» Assignment
Among the entries below, find the lines holding "delivery" and copy them.

» Data shown
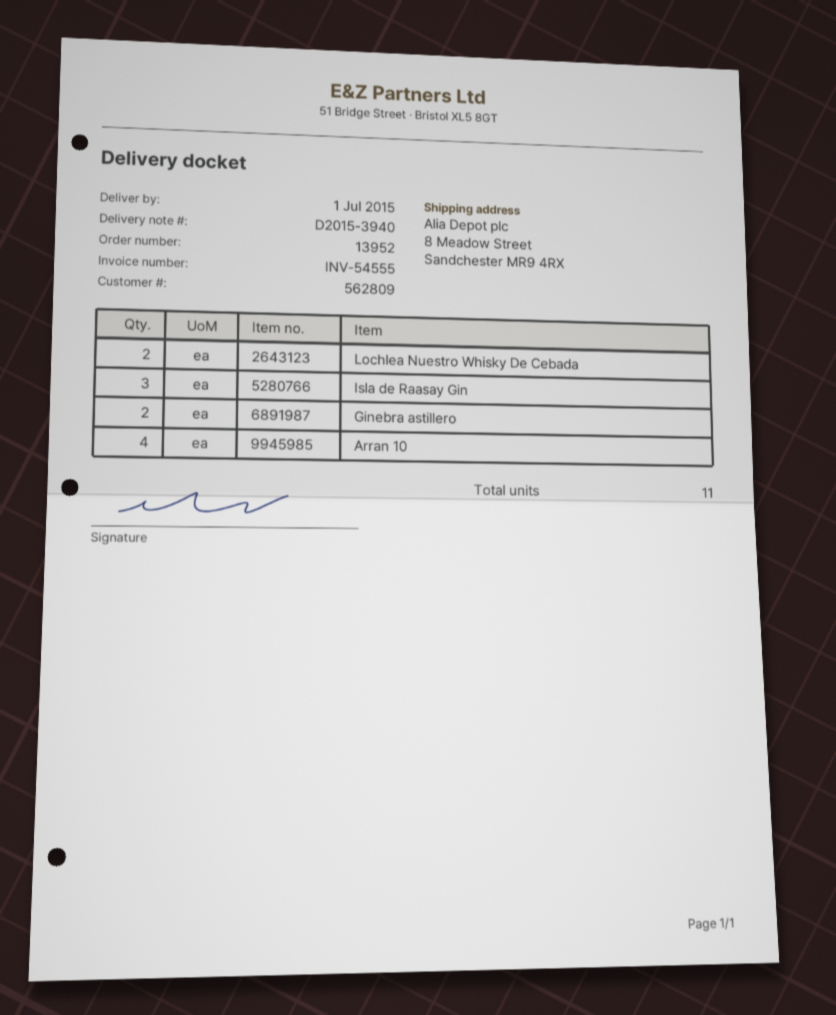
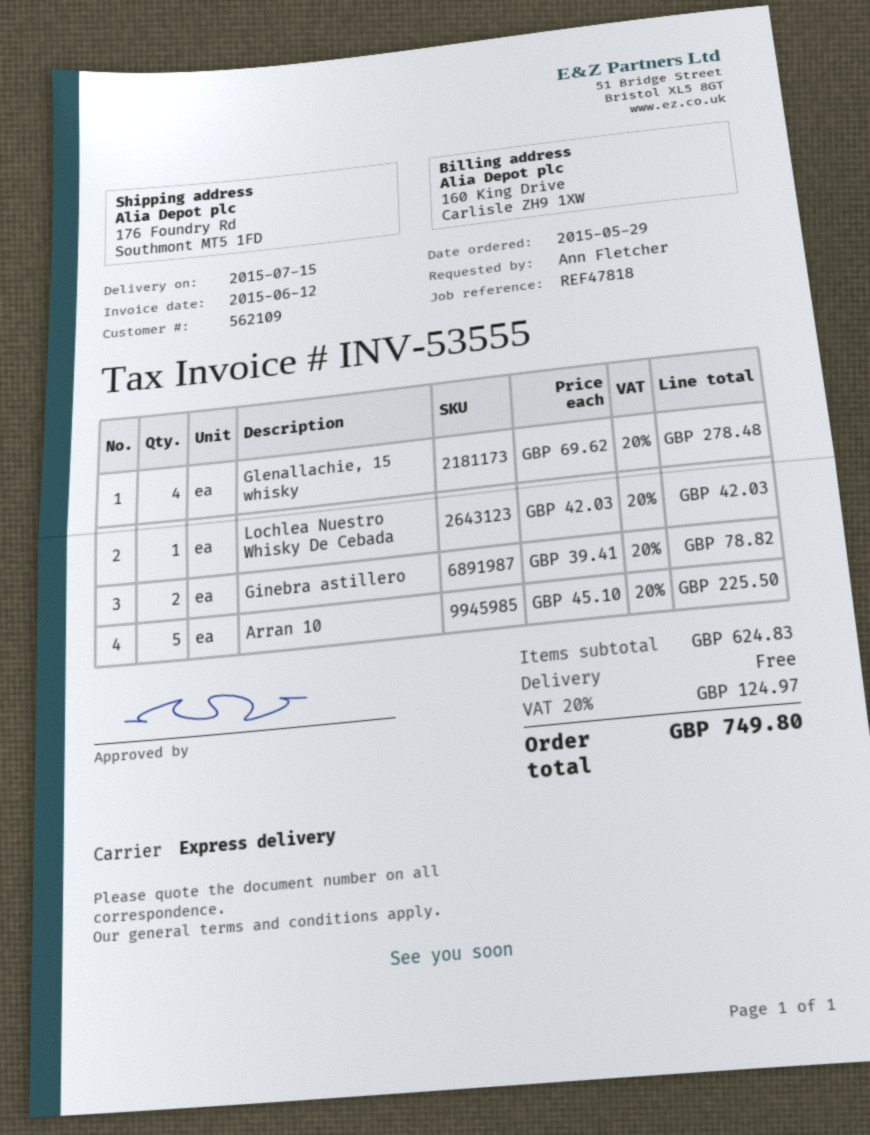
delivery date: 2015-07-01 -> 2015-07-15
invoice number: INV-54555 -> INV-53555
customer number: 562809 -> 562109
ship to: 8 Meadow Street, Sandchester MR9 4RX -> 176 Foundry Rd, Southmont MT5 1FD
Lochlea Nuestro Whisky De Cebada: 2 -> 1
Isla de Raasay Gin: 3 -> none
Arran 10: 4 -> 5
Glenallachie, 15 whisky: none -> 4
==
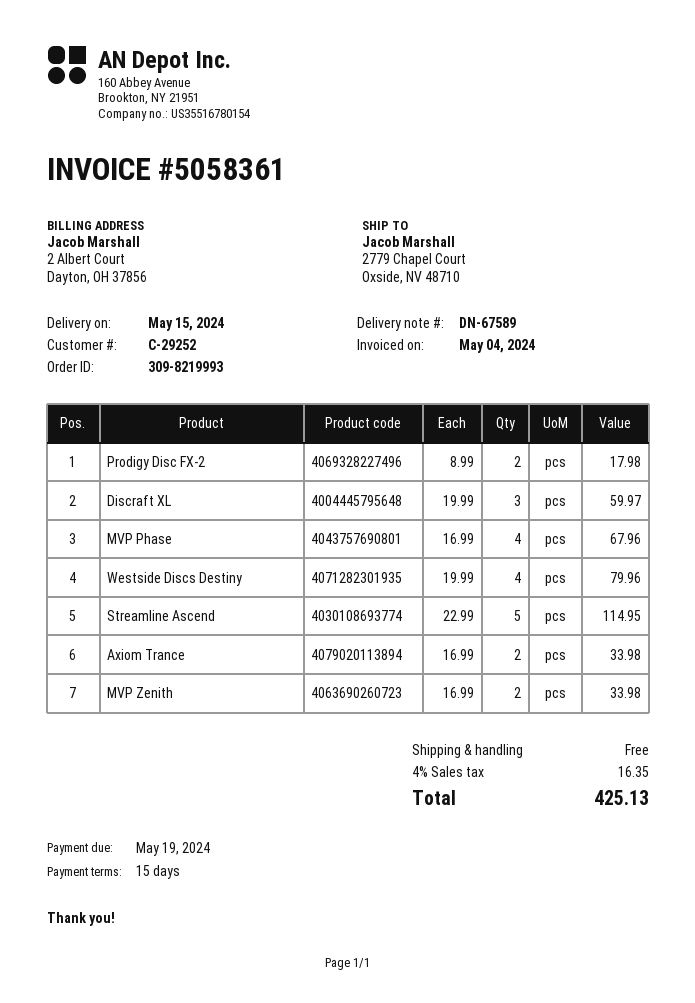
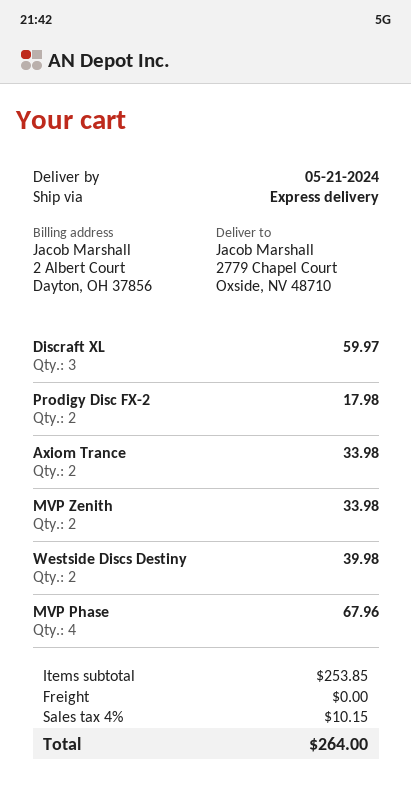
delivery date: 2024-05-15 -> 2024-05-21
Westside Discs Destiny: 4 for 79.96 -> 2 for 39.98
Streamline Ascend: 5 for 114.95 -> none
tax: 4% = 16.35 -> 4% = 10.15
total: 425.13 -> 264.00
...
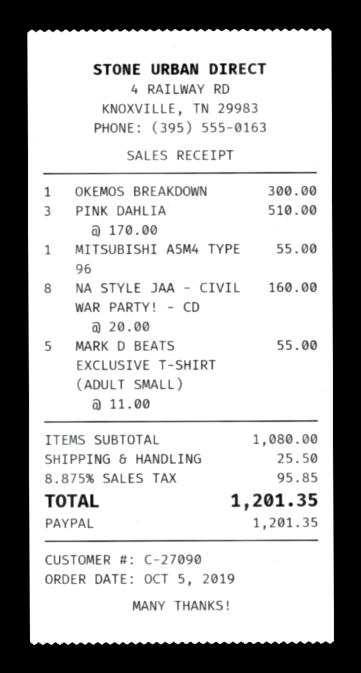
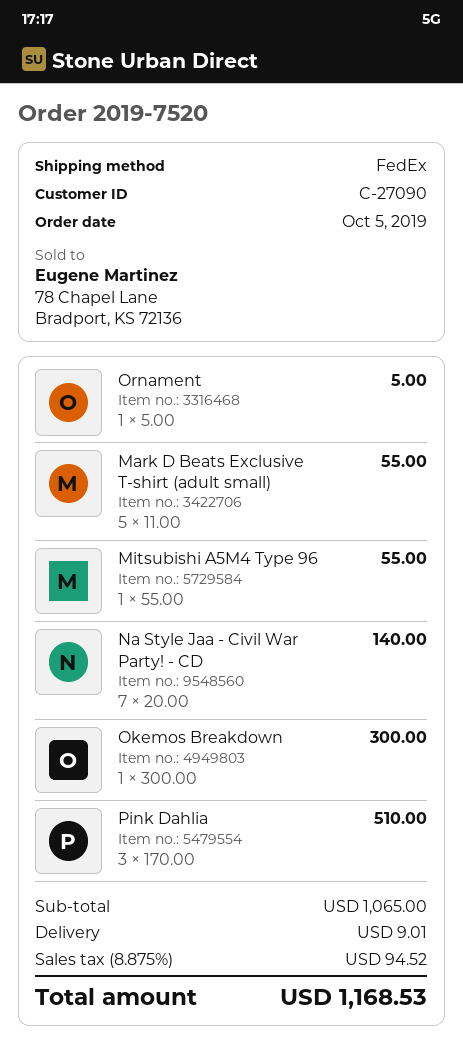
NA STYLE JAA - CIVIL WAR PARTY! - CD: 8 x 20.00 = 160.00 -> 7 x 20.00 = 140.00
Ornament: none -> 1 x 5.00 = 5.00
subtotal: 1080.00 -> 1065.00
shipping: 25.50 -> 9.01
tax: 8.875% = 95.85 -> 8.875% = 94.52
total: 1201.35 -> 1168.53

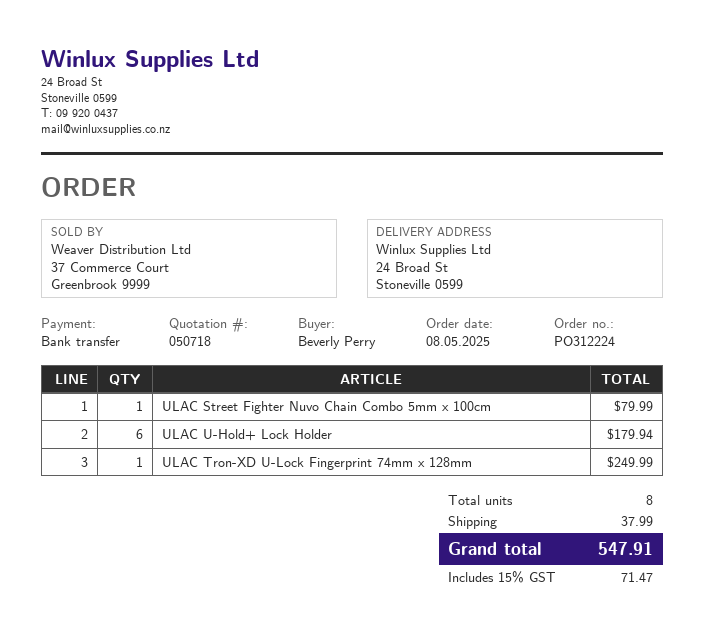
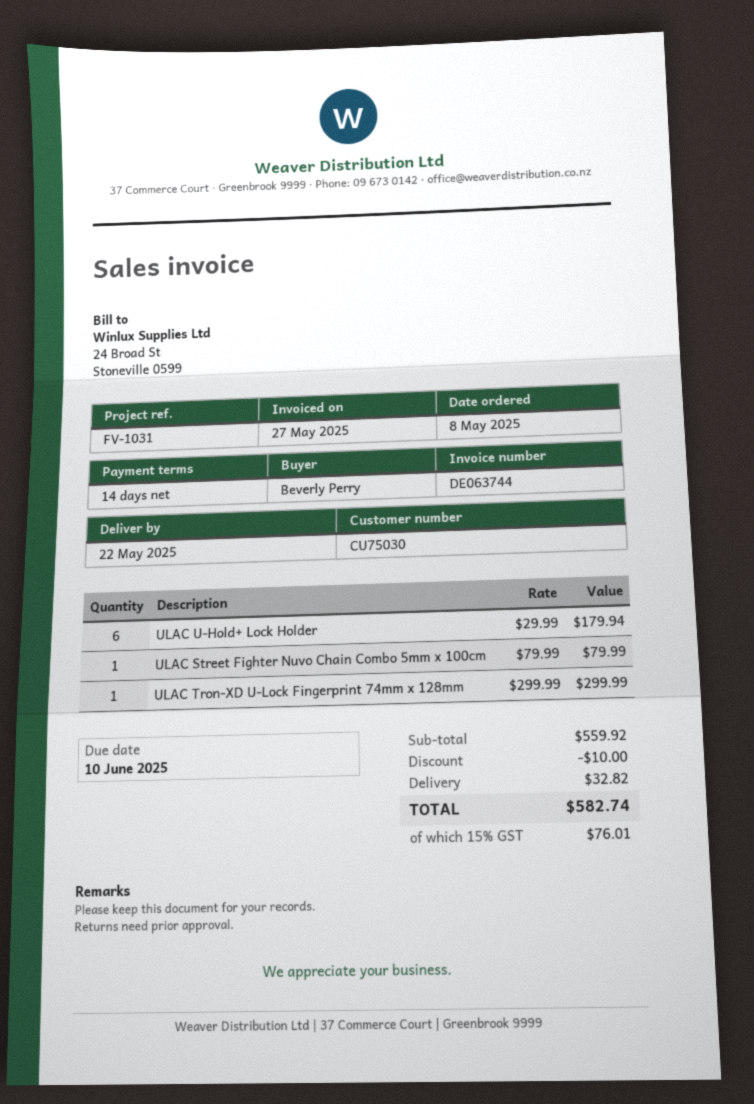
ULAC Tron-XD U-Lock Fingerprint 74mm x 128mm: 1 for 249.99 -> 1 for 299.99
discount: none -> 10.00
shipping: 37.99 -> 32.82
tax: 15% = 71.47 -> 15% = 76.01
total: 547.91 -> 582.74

» Output
delivery date: 2015-07-01 -> 2015-07-15
delivery date: 2024-05-15 -> 2024-05-21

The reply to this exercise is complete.